Crucially, Coleman offers Irish football major tournament experience. Helped immeasurably by Gareth Bale’s peak years, Wales reached the semi-finals of Euro 2016 where they lost 2-0 to Portugal. On Coleman’s watch, they climbed to eighth in the Fifa rankings.

The national job came to the former Crystal Palace and Fulham centre half after his friend Gary Speed died in 2011. Five years and 50 matches in charge of Wales was ended by James McClean’s winner in Cardiff to send Ireland into the 2018 World Cup play-offs, where they were trounced 5-1 by Denmark.

However, Coleman’s record in club football cannot be glossed over. Six of eight managerial jobs lasted two years or less while he never breached the 30-game mark in charge of Real Sociedad, Greek side AE Larisa, Sunderland and Hebei FC in China.

Anthony Barry (37)

When Barry’s name reappeared in connection with Irish football last month, Hill refused to confirm or deny the Liverpudlian as a target but Bayern Munich manager Thomas Tuchel was not long dismissing the notion. “Not true, we can forget about it,” said Tuchel, when asked about the specialist set-piece coach he rates high enough to take from Chelsea to the Bundesliga.

There is a pattern to Barry’s ascending career. Roberto Martínez, having lured him away from Kenny’s management to assist Belgium at the World Cup in Qatar, quickly appointed him as Portugal coach when Martínez changed roles last year.

Irish players speak glowingly of Barry’s expertise at training throughout 2021, and the results support his impact as Ireland went on a six-match unbeaten run after adopting Chelsea’s 3-4-2-1 system.

Like Carsley, he lacks experience but the FAI are seeking a hands-on-coach.

The rest of the best

Penny for the thoughts of Barry’s predecessors in the Ireland camp, Robbie Keane and Damien Duff, should he be appointed as both men have made impressive forays into management.

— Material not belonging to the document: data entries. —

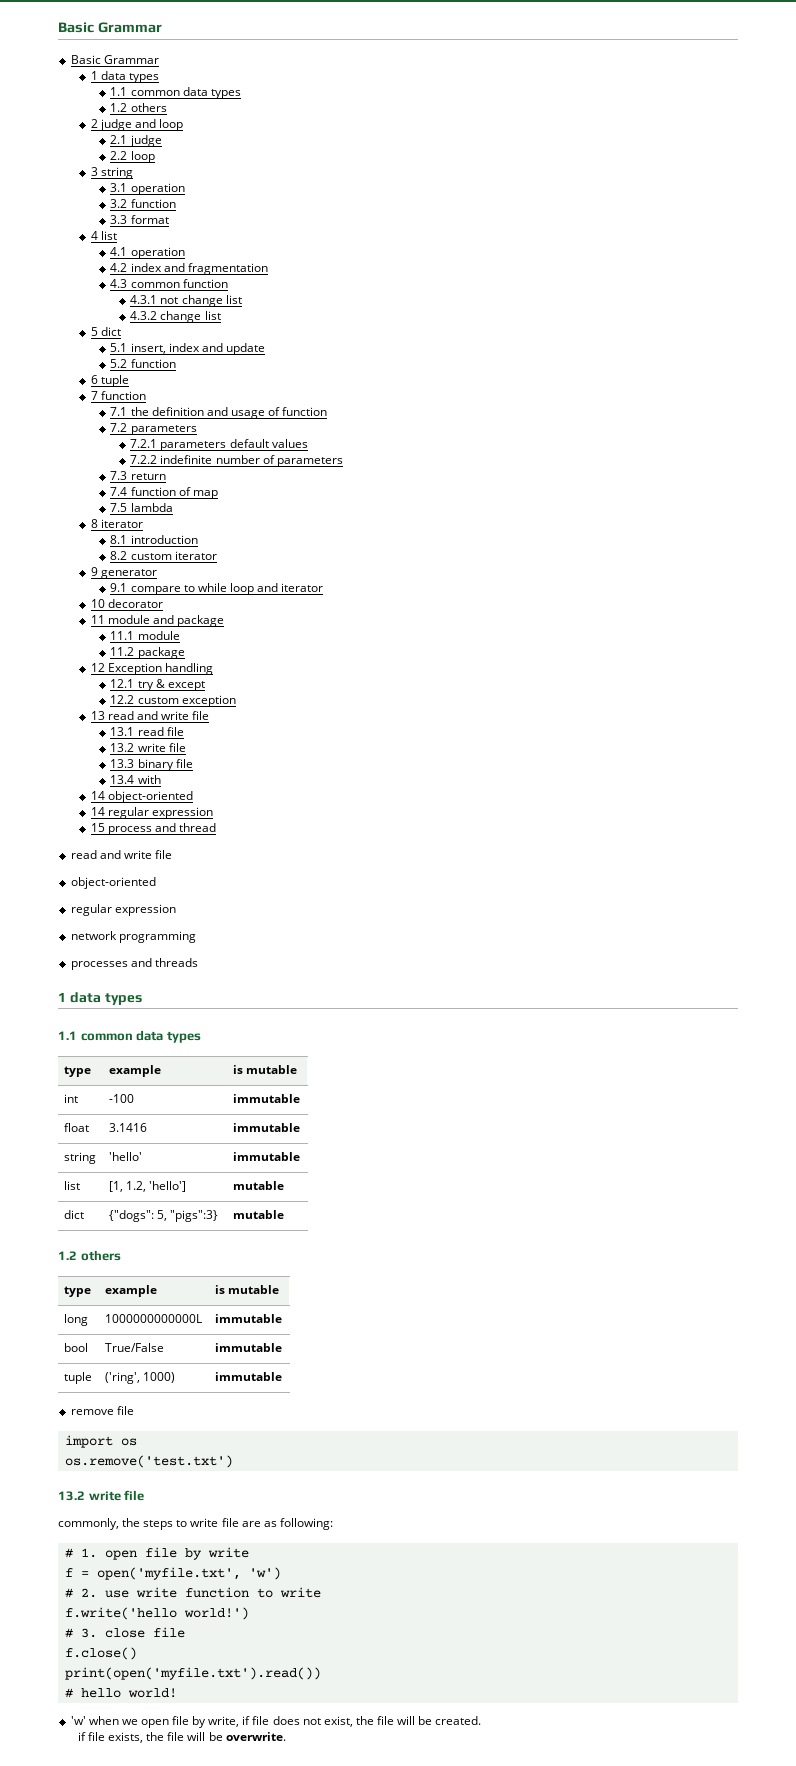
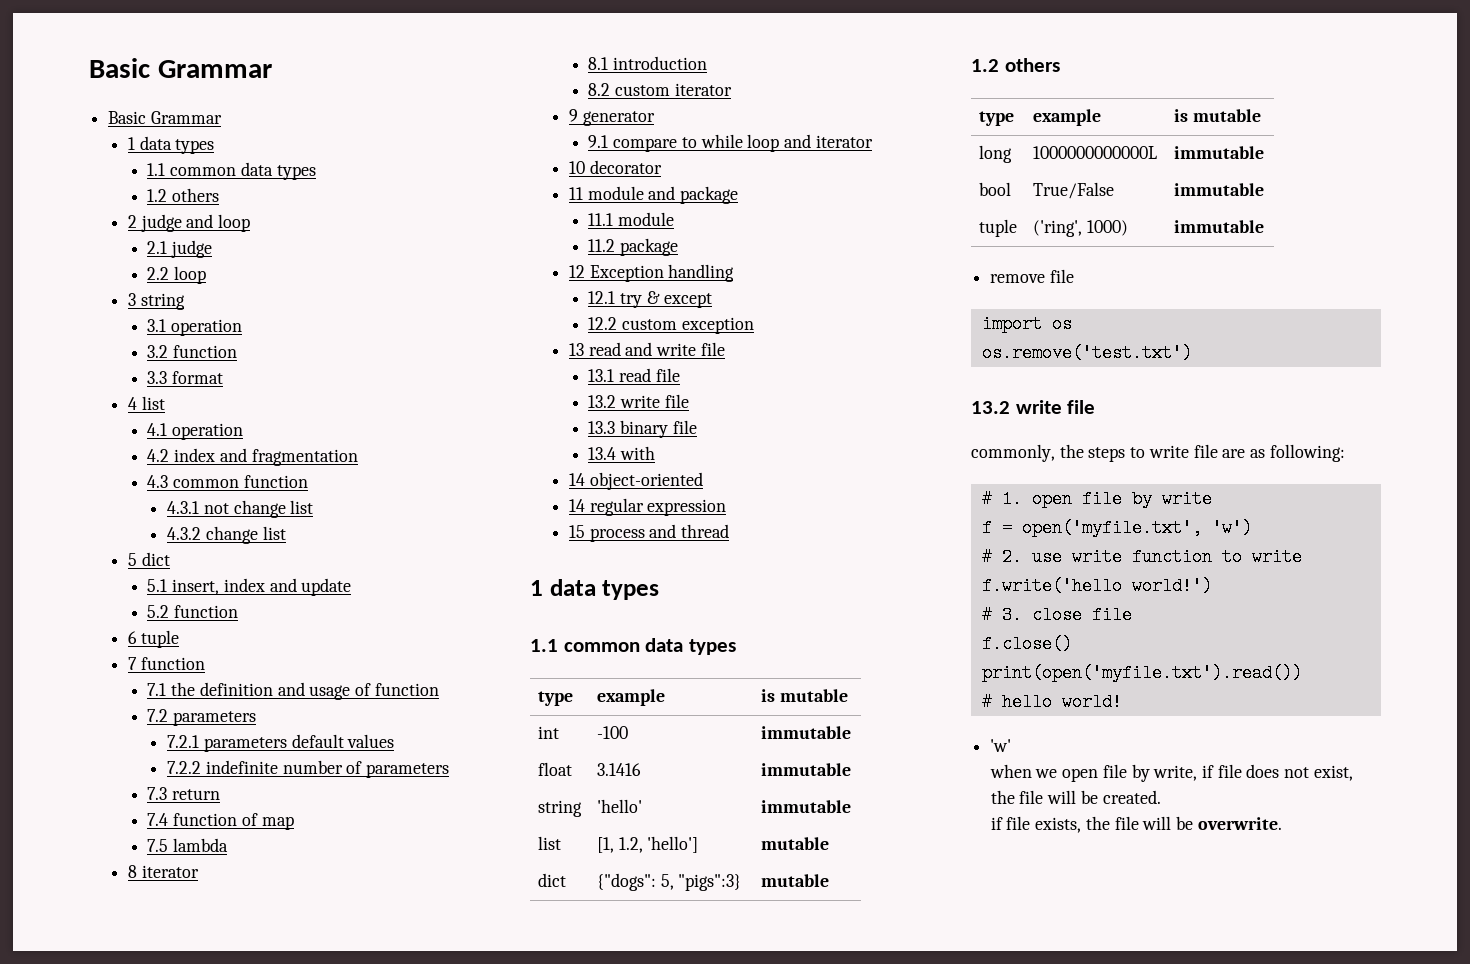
[70,850,172,859] [70,877,156,889] [70,904,176,916] [70,931,196,943] [70,958,198,970] // read and write file // object-oriented // regular expression // network programming // processes and threads -> (730, 531) none
(86, 1720) none -> (1012, 745) //

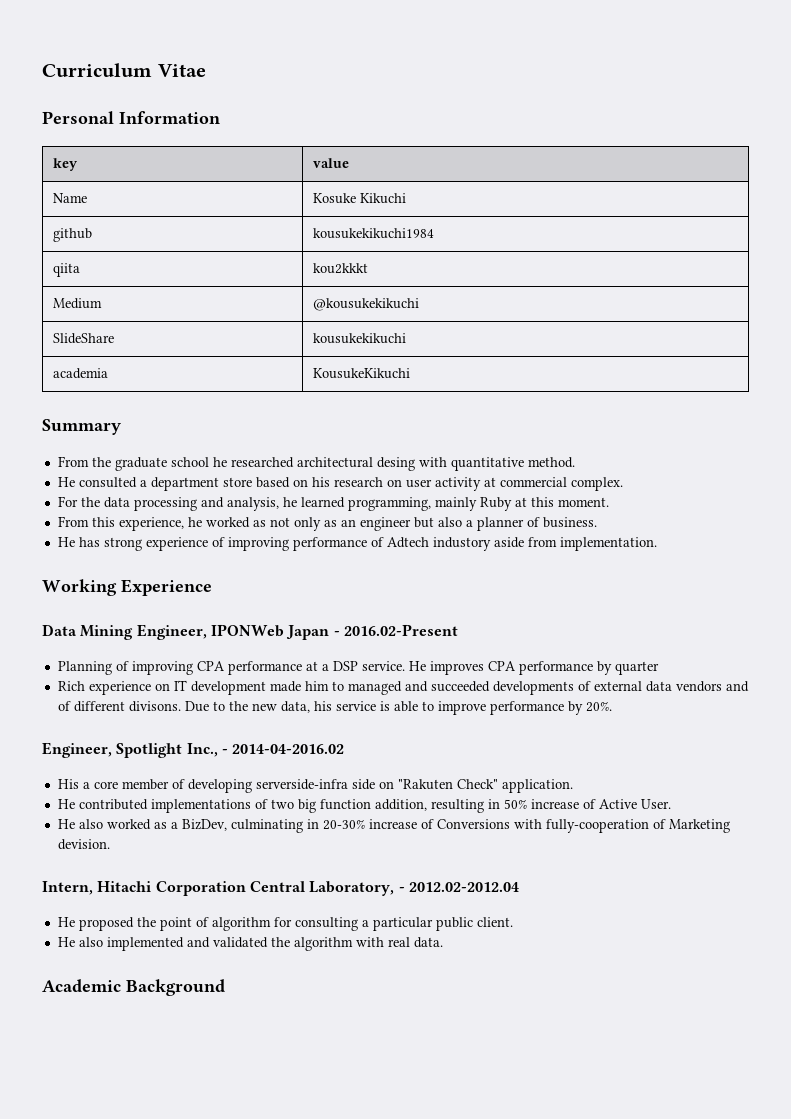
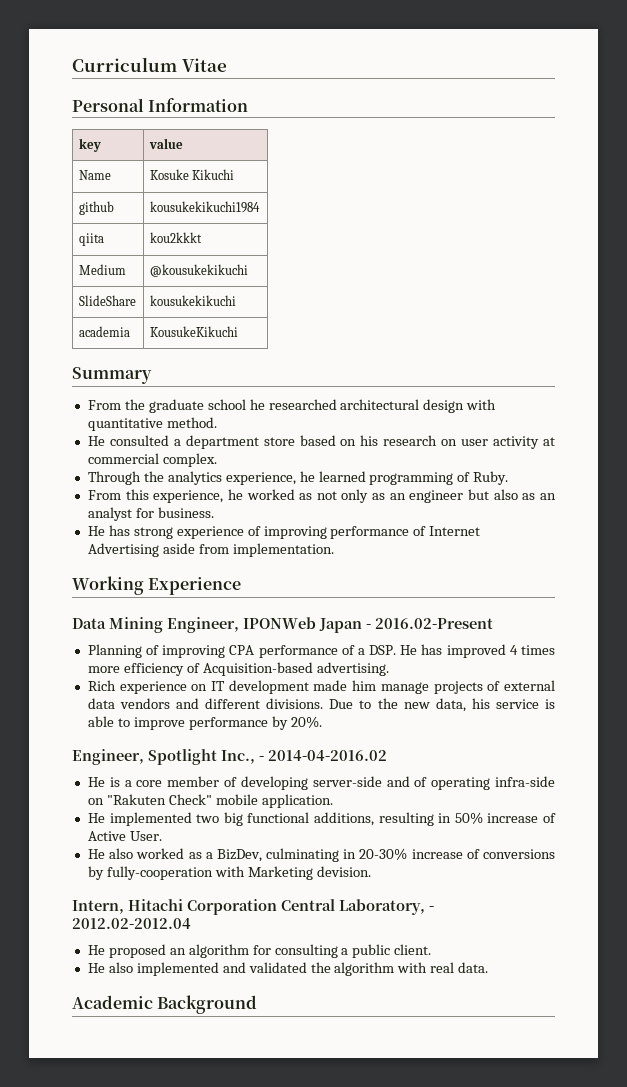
[376,457,415,471] desing -> [423,399,465,413] design
[57,496,609,511] For the data processing and analysis, he learned programming, mainly Ruby at this moment. -> [87,471,509,485] Through the analytics experience, he learned programming of Ruby.
[465,517,540,531] a planner of -> [522,493,557,500] [87,507,154,521] as an analyst for
[386,537,491,551] Adtech industory -> [429,526,481,536] [87,543,159,557] Internet Advertising
[305,661,659,675] at a DSP service. He improves CPA performance by quarter -> [341,644,556,658] [87,662,389,676] of a DSP. He has improved 4 times more efficiency of Acquisition-based advertising.
[331,681,574,695] to managed and succeeded developments -> [380,681,483,694] manage projects
[57,701,181,712] of different divisons. -> [205,698,324,709] different divisions.
[57,779,79,789] His -> [87,777,120,787] He is
[255,779,375,790] serverside-infra side -> [312,776,555,790] server-side and of operating infra-side
(498, 784) none -> [215,794,258,805] mobile
[78,799,427,813] contributed implementations of two big function addition, -> [109,812,374,826] implemented two big functional additions,
[436,819,666,833] Conversions with fully-cooperation of -> [483,849,555,859] [87,866,245,880] conversions by fully-cooperation with
[136,917,209,931] the point of -> [169,948,186,955] an
[372,917,433,931] particular -> (349, 951) none

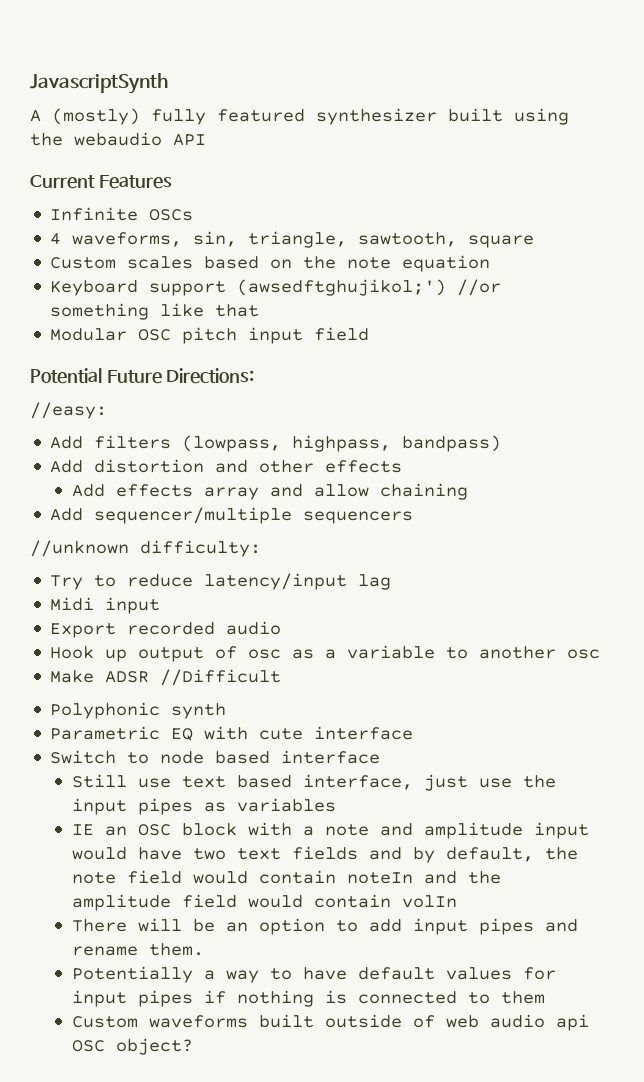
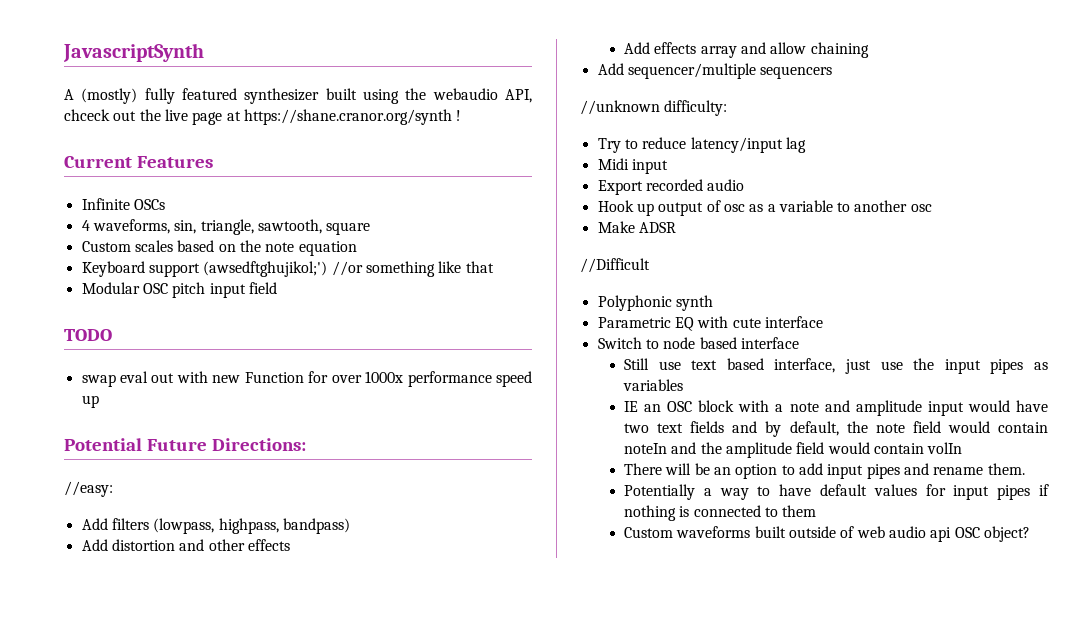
[173,134,206,146] API -> [504,89,532,103] [64,109,462,125] API, chceck out the live page at https://shane.cranor.org/synth !
(370, 334) none -> [64,329,112,341] [81,371,532,387] [81,395,99,408] // TODO // swap eval out with new Function for over 1000x performance speed up
(150, 677) none -> (676, 227) //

Keane is having a remarkable first campaign at Maccabi Tel Aviv, sitting top of the Israeli premier league and into the last 16 of the Europa Conference League. The record Irish goal scorer could win his first trophy later this month as they face Maccabi Haifa in the Toto cup final while Shelbourne qualified for European football in Duff’s second season at the helm.

Maybe next time.

Inevitably, Roy Keane and José Mourinho, having been sacked by Roma, slide around the rumour mill but they would need to swallow a significant pay cut and neither fits the job specification sought to revive Irish fortunes in 2024 and beyond. Too much of the traditional manager, unlike Carsley and the apparently unavailable Barry, who are finely-tuned coaches.